Il faut les voir ces paysans "pur porc" comme dit l'un d'eux, évoluer et faire de la survie de leur région une action commune de résistance et être aujourd'hui encore, tournés vers l'avenir. Ces 103 paysans c'est David contre Goliath mais jamais aucun d'eux ne se laisse aller à la nostalgie même si l'évocation de toute la mobilisation qu'ils ont provoquée à l'époque les émeut encore. C'est incroyable ce qu'ils ont déployé comme courage et comme imagination, simplement armés de leur détermination. Ils sont montés à Millaud en tracteur puis à Rodez, ils ont entrepris une marche de 710 kilomètres à pieds pour venir camper sur le Champ de Mars (1er camp militaire français) pendant que la machine judiciaire et d'Etat continuaient leur progression et qu'ils étaient de plus en plus acculés à l'expropriation. Ils ont construit pierre par pierre une bergerie "hors la loi", volé des documents militaires, été emprisonnés pour certains, ils ont perdu leurs droits civiques. Ils ont été menacés, frappés par une bombe inconnue et l'enquête aboutira à un non lieu... Ils n'ont jamais lâché. Et ils s'étonnent de constater que Paris et la France entière se sont mobilisés avec eux pour que le Larzac demeure une terre de culture et d'élevage.
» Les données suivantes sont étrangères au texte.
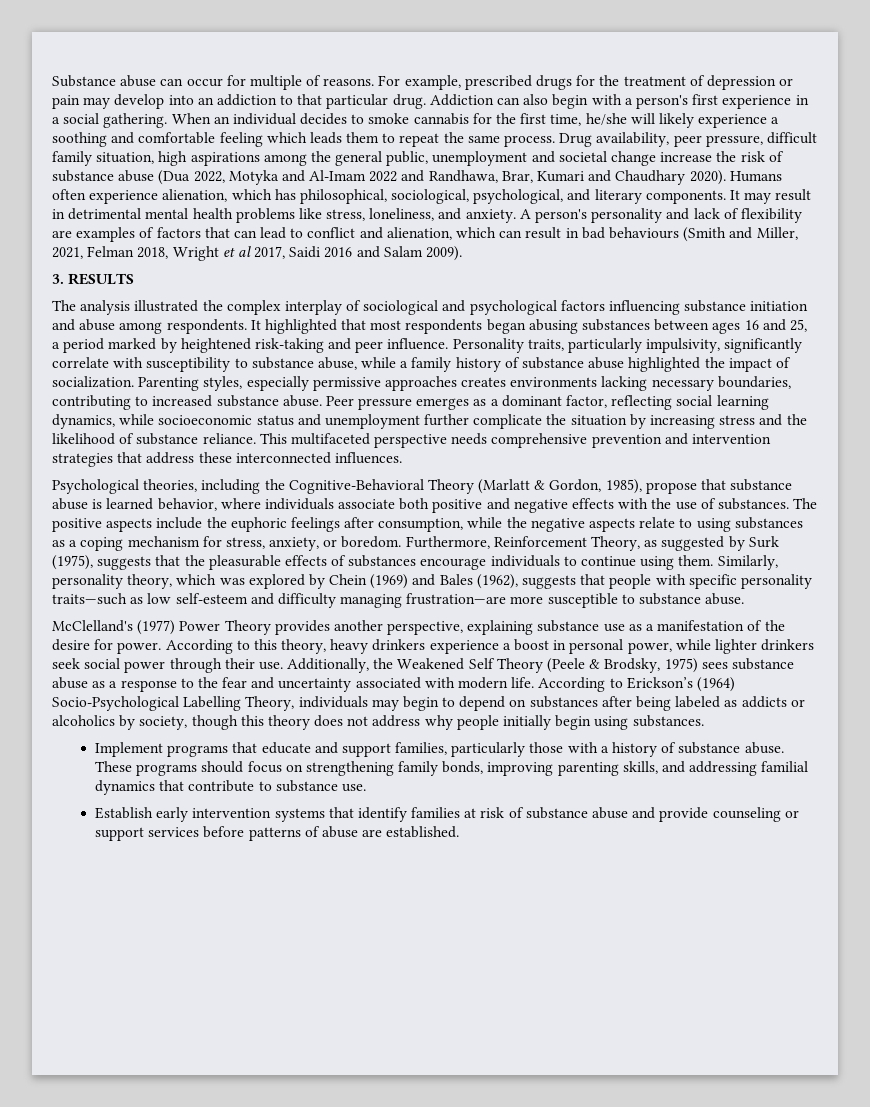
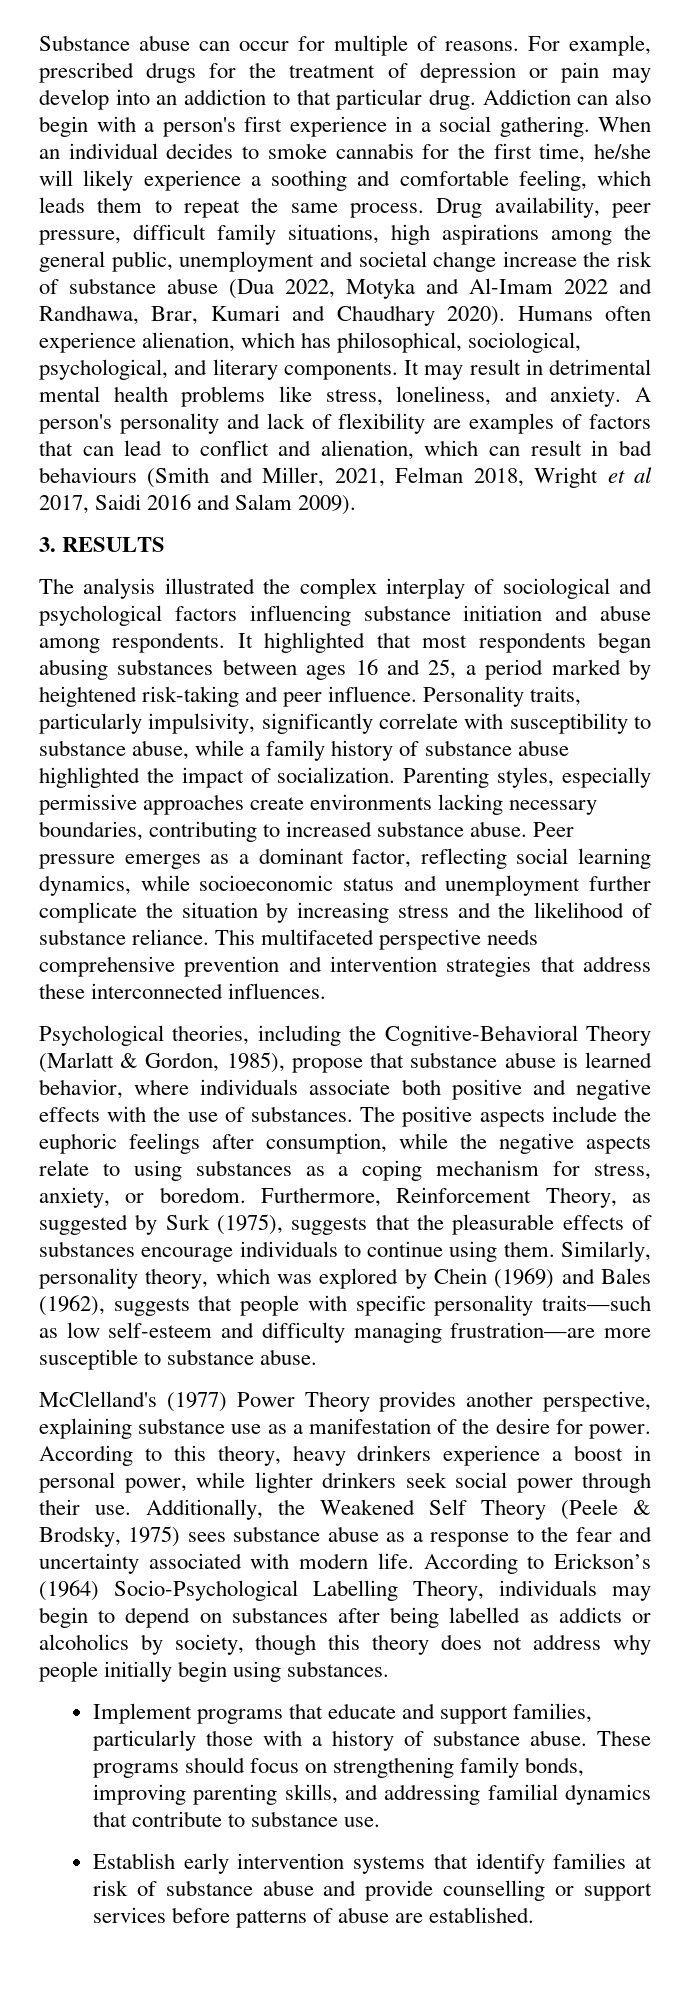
- When an individual decides to smoke cannabis for the first time, he/she will likely experience a soothing and comfortable feeling which leads them to repeat the same process.
+ When an individual decides to smoke cannabis for the first time, he/she will likely experience a soothing and comfortable feeling, which leads them to repeat the same process.
- Drug availability, peer pressure, difficult family situation, high aspirations among the general public, unemployment and societal change increase the risk of substance abuse (Dua 2022, Motyka and Al-Imam 2022 and Randhawa, Brar, Kumari and Chaudhary 2020).
+ Drug availability, peer pressure, difficult family situations, high aspirations among the general public, unemployment and societal change increase the risk of substance abuse (Dua 2022, Motyka and Al-Imam 2022 and Randhawa, Brar, Kumari and Chaudhary 2020).
- Parenting styles, especially permissive approaches creates environments lacking necessary boundaries, contributing to increased substance abuse.
+ Parenting styles, especially permissive approaches create environments lacking necessary boundaries, contributing to increased substance abuse.
- According to Erickson’s (1964) Socio-Psychological Labelling Theory, individuals may begin to depend on substances after being labeled as addicts or alcoholics by society, though this theory does not address why people initially begin using substances.
+ According to Erickson’s (1964) Socio-Psychological Labelling Theory, individuals may begin to depend on substances after being labelled as addicts or alcoholics by society, though this theory does not address why people initially begin using substances.
- Establish early intervention systems that identify families at risk of substance abuse and provide counseling or support services before patterns of abuse are established.
+ Establish early intervention systems that identify families at risk of substance abuse and provide counselling or support services before patterns of abuse are established.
Réussir un film à suspens auquel on reste accroché pendant deux heures est une performance quand on évoque le thème du film. Mais dès la première intervention, on est suspendu aux lèvres du premier interlocuteur qui résume non sans humour : "j'ai appris à lire, à écrire, un peu à compter. J'avais tout du paysan moyen, je votais à droite, j'allais à la messe...", et puis la décision de Michel Debré change la donne. Immédiatement les propros, l'élocution, la maîtrise et le sens de la narration du paysan rend complètement accro aux événements. On se dit que le réalisateur a trouvé "le bon client" qui sait "parler dans le poste". Et non, tous les intervenants sans aucune exception font preuve d'une intelligence incroyable et leurs reparties devraient faire rêver plus d'un scénariste. Et ces gens qui se pensaient égoïstes et repliés sur eux-mêmes vont développer un sens de la lutte, de la solidarité et de la fraternité qui laisse songeur et qui dure encore à ce jour. 40 ans plus tard, ce qu'ils ont vécu les a rendus unis et solidaires à tout jamais. De leur individualisme forcené est né dans la lutte un sens de la résistance et de la fraternité tellement réjouissant qu'on a envie de les rencontrer tous.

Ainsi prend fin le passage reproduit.